Problem statement>
Go through each line of the entries below and tally those containing the string "none"; give only the total.
(Provided information Opens)
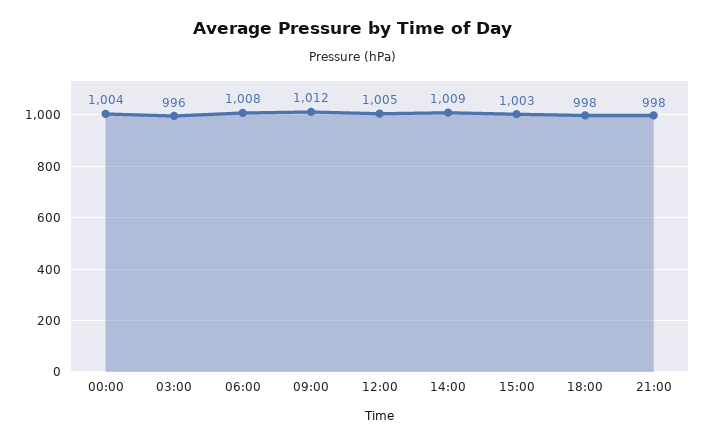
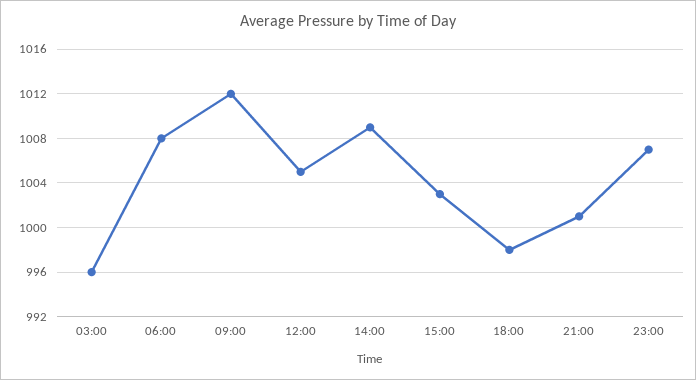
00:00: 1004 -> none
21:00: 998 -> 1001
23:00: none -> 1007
(Provided information Closes)
(Provided information Opens)
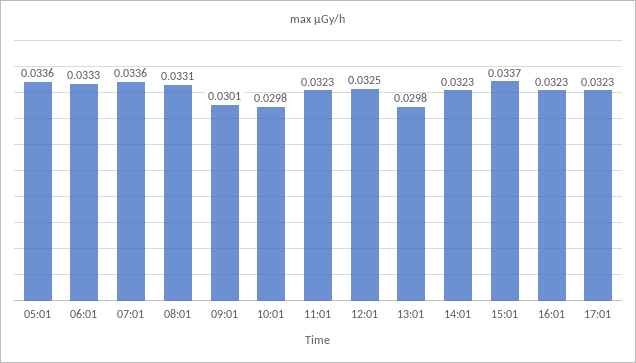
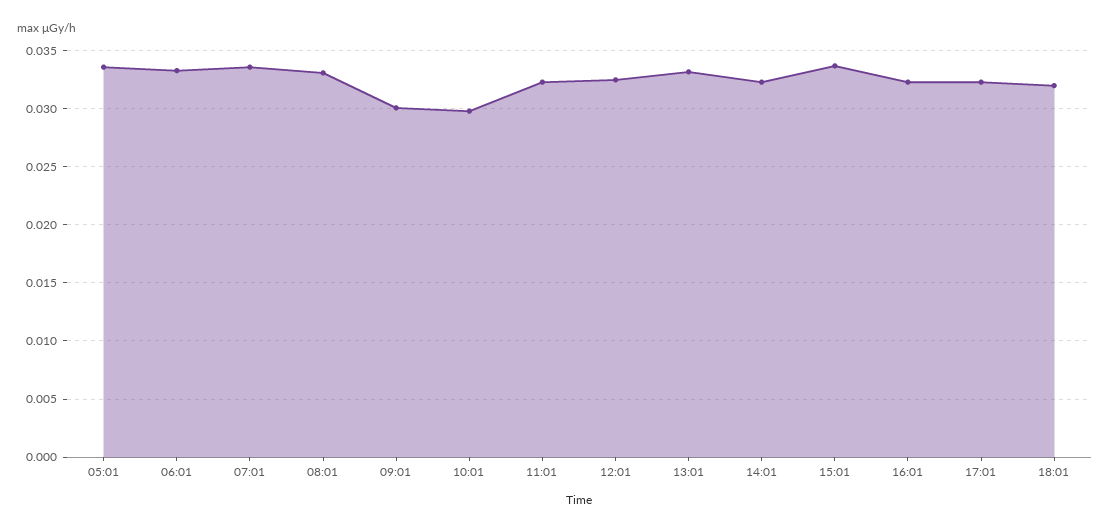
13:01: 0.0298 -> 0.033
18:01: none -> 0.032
(Provided information Closes)
Answer space>
3